You may enjoy this challenge for some time. I know I enjoyed working hard towards my half-marathon goal last spring. It was hard, but it was over in 12 weeks and I crushed it! This type of intense training is completely appropriate when training for a specific and time sensitive goal. But, if your goal is to improve your health and stay generally fit, intense and lengthy workouts are not the ideal approach.
The Hare Approach
Like in the fable, the hare has two speeds; hard or nothing. Generally, people can maintain this intense training for only so many years. “Years?” You’re thinking, “That’s so long, I’ll worry about it later!” If you enjoy your time-and-physically-intensive training, that’s great! But what do you envision happening in 10 years, in 5 years, next year, next month, when you can’t keep it up.
Maybe it’s because you mentally burnout, maybe you start seeing signs of overtraining, or maybe you have a major life change – a new career, a baby, a move. What now? Your training may have gotten you in great shape, and keeping up with this training for 8 years is impressive. But what good does that do you 10 years from now? How does this approach to fitness benefit you when you’re 75?
Enter The Tortoise
The hare tactic can work, but it’s (relatively) short term. Think of an Olympic athlete. True, they are in top physical condition, and you may reach your peak fitness as well, but when you learn an athlete is 38 you probably think, “Wow, that’s old!” (Fun fact: according to TeamUSA.org the average age of the 2014 USA Olympic team was 26.)
The tortoise tactic, however, can keep you healthy and in a routine for life. The tortoise approach doesn’t mean slow and doesn’t mean easy. The tortoise approach means consistent. Training that comfortably fits into your lifestyle – as opposed to training that forces its way into every time slot and uses every ounce of willpower – is training that will be a sustainable habit. The tortoise isn’t daunting. If your current routine leaves you wondering how much longer you’ll have to keep it up, it’s too much. For a fit and healthy life, it’s much better to train 2-3 days a week into your 80s as opposed to 6 days a week for the next 5 years.
Action Step: Think Short Term, Think Long Term
What this looks like in action is a meld of short term and long term fitness goals. Training hard for something can be a powerful tool. Pushing yourself past perceived limits and boosting your confidence in and out of the gym.
Setting short term goals for intense training is a great way to use this tool, and not wear it out. Think of training for a marathon. You’re signing up for 12-16 weeks of intense cardiovascular endurance work, a great short term goal. Your goal isn’t to run this intensely the rest of your life, but to train hard, race and resume a more moderate training schedule.

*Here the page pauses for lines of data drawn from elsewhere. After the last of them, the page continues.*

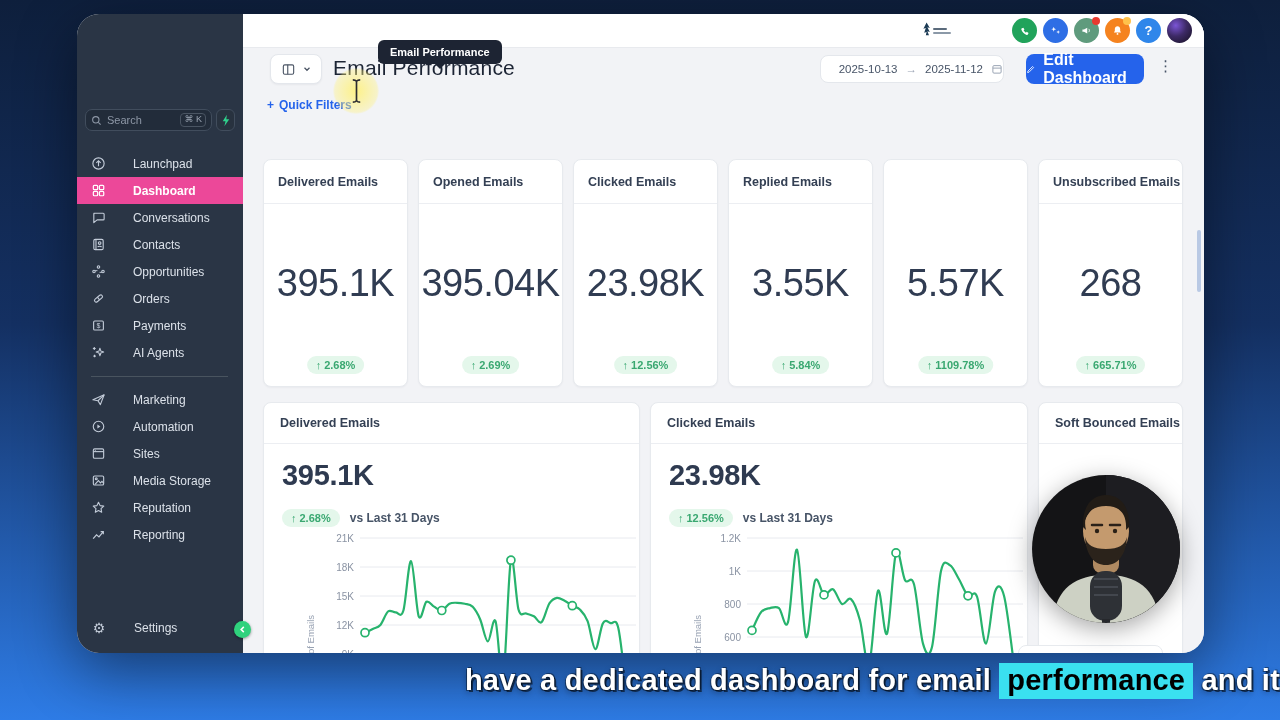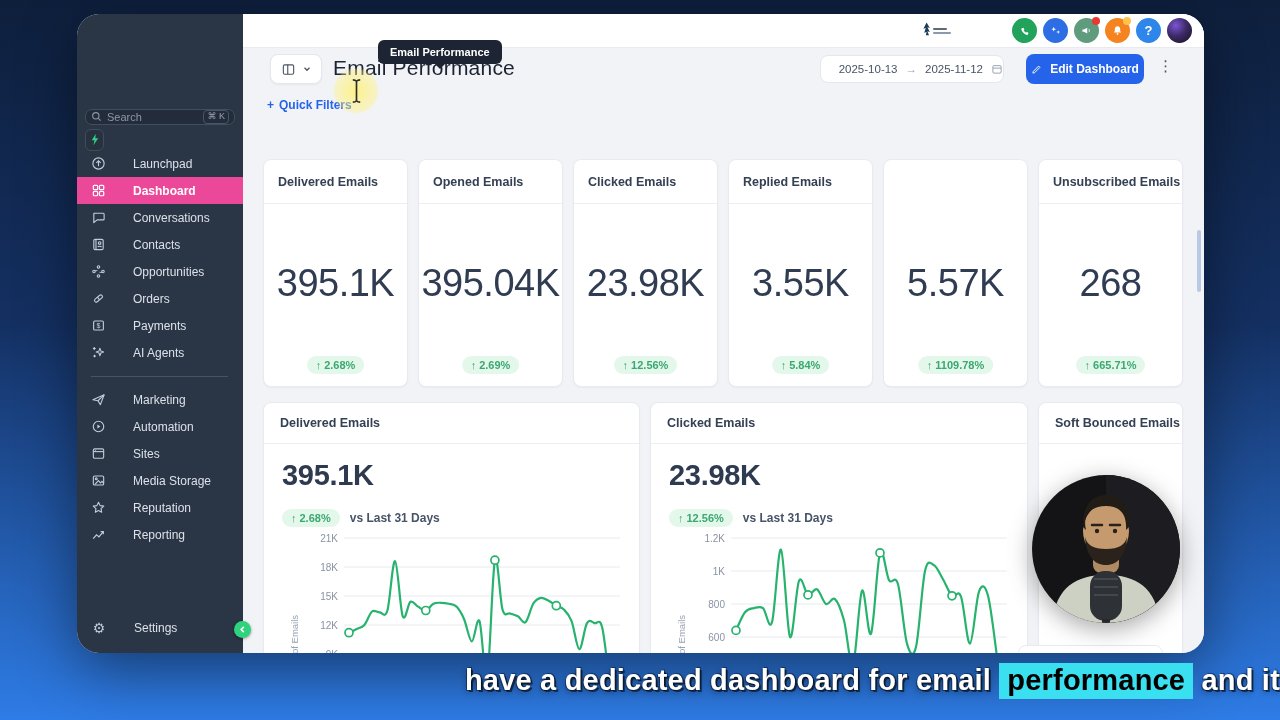--- a/index.html
+++ b/index.html
@@ -10,21 +10,21 @@
     position:relative;
   }
   
   .window {
     position:absolute; left:77px; top:14px; width:1127px; height:639px;
     border-radius:22px; overflow:hidden; background:#f2f3f6;
     box-shadow:0 18px 60px rgba(0,0,0,.45); display:flex;
   }
   
   .sidebar { width:166px; min-width:166px; background:#2a3545; position:relative; color:#dde3ea; }
-  .search-row { position:absolute; left:8px; top:95px; right:8px; display:flex; gap:4px;flex-direction:column; }
+  .search-row { position:absolute; left:8px; top:95px; right:8px; display:flex; gap:4px; }
   .search-box {
     flex:1; height:22px; background:#222c3a; border:1px solid #414d5d; border-radius:7px;
     display:flex; align-items:center; padding:0 5px; gap:5px;
   }
   .search-box .ph { font-size:11px; color:#8d97a6; flex:1; }
   .kbd { font-size:9px; color:#9aa4b2; border:1px solid #4a5563; border-radius:4px; padding:1px 3px; line-height:1.1; }
   .bolt-btn { width:19px; height:22px; background:#28323f; border:1px solid #414d5d; border-radius:6px; display:flex; align-items:center; justify-content:center; }
   .nav { position:absolute; left:0; right:0; top:136px; }
   .si { display:flex; align-items:center; height:27px; padding-left:14px; gap:27px; font-size:12px; font-weight:500; color:#dbe1e9; cursor:pointer; }
   .si svg { stroke:#c2cbd8; }
@@ -52,21 +52,21 @@
     box-shadow:0 1px 2px rgba(16,24,40,.05);
   }
   .page-title { position:absolute; left:90px; top:42px; font-size:21px; font-weight:500; color:#1c2434; letter-spacing:.2px; }
   .quick-filters { position:absolute; left:24px; top:84px; font-size:12px; font-weight:600; color:#2563eb; display:flex; gap:5px; align-items:center; }
   .date-range {
     position:absolute; left:577px; top:41px; width:184px; height:28px; background:#fff; border:1px solid #e4e7ec;
     border-radius:8px; display:flex; align-items:center; justify-content:flex-end; gap:8px; font-size:11.5px; font-weight:500; color:#475467;
   }
   .edit-btn {
     position:absolute; left:783px; top:40px; width:118px; height:30px; background:#2563eb; border-radius:8px;
-    display:flex; align-items:center; justify-content:center; gap:7px; color:#fff; font-size:12px; font-weight:700;
+    display:flex; align-items:center; justify-content:center; gap:7px; color:#fff; font-size:16px; font-weight:700;
   }
   .kebab { position:absolute; left:915px; top:43px; font-size:15px; color:#475467; width:14px; text-align:center; }
   
   .tooltip {
     position:absolute; left:135px; top:26px; background:#1d2433; color:#fff; font-size:11px; font-weight:600;
     padding:6px 12px; border-radius:6px; z-index:40; white-space:nowrap;
   }
   .tooltip::after { content:""; position:absolute; left:50%; margin-left:-5px; bottom:-5px; border:5px solid transparent; border-bottom:none; border-top:5px solid #1d2433; }
   .cursor-fx { position:absolute; left:90px; top:54px; width:46px; height:46px; border-radius:50%;
     background:radial-gradient(circle, rgba(255,241,118,.85) 0%, rgba(255,241,118,.35) 65%, rgba(255,241,118,0) 72%);
@@ -82,21 +82,21 @@
     border-radius:11px; padding:3px 9px; }
   .mcard .pill { position:absolute; left:50%; transform:translateX(-50%); top:196px; white-space:nowrap; }
   
   .charts-row { position:absolute; left:20px; top:388px; display:flex; gap:10px; }
   .chcard { background:#fff; border:1px solid #e7eaee; border-radius:8px; box-shadow:0 1px 2px rgba(16,24,40,.04); height:280px; position:relative; }
   .chcard-h { height:41px; display:flex; align-items:center; padding:0 16px; border-bottom:1px solid #eceef2;
     font-size:12.5px; font-weight:700; color:#344054; white-space:nowrap; overflow:hidden; }
   .ch-val { position:absolute; left:18px; top:56px; font-size:29px; font-weight:700; color:#2e3a50; letter-spacing:-.3px; }
   .ch-sub { position:absolute; left:18px; top:106px; display:flex; align-items:center; gap:10px; }
   .ch-compare { font-size:12px; font-weight:600; color:#475467; }
-  .ch-plot { position:absolute; left:4px; top:127px;text-align:center; }
+  .ch-plot { position:absolute; left:20px; top:127px;text-align:center; }
   .side-card { width:145px; }
   .sliver-card { position:absolute; left:775px; top:631px; width:145px; height:30px; background:#fff; border:1px solid #e7eaee; border-radius:8px; }
   .scrollbar { position:absolute; right:3px; top:216px; width:4px; height:62px; border-radius:2px; background:#b9c9e4; }
   
   .webcam { position:absolute; left:1032px; top:475px; width:148px; height:148px; border-radius:50%; overflow:hidden; z-index:50;
     box-shadow:0 6px 24px rgba(0,0,0,.35); }
   
   .caption { position:absolute; left:0; right:0; top:664px; text-align:right; z-index:60;
     font-size:29px; font-weight:700; color:#fff; letter-spacing:.2px;
     text-shadow:2px 2px 0 rgba(0,0,0,.55), -1px 1px 0 rgba(0,0,0,.4), 1px -1px 0 rgba(0,0,0,.4), 0 3px 6px rgba(0,0,0,.35); }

Your short term fitness goals will – and should – change, depending on your interest at that time. Training to; run farther, faster, lift heavier, learn a different sport, etc., are all areas to chose a short term goal. Right now, my short term goal is a 9-week treadmill program (Ultimate Treadmill Workout) which is 3 days a week of intense interval work. I am loving it! After it’s over I will scale back a bit before I pick another short term goal.
Your long term fitness goal is your big picture goal. Where do you want your fitness to be when you’re 75, and how can your exercise routine get you there? I realized my long term fitness goal years ago, and I keep it in mind everyday. Running on the lakefront in Chicago, I pass a variety of runners and I crossed paths with a gentleman at least in his late 70s (but, he’s a runner so he could be 95!). He had his large headphones on and was plodding along. Instantly I thought,”I want that to be me.” I don’t have to be fast, I don’t have to go far, but to have the desire and ability to lace up and head out for a run in my 70s, my 80s and, God willing, beyond, is my long term fitness goal. I see this man regularly – always around the Monroe curve for those Chicago runners reading this – and always smile and nod in appreciation.
Your long term goal is something you keep in your back pocket. On days you don’t want to do certain exercises, when you feel in your gut you’re pushing to hard, when you think warming up and balance work are a waste of your youthful precious time. Get out your long term goal and ask yourself if your current path is leading you there.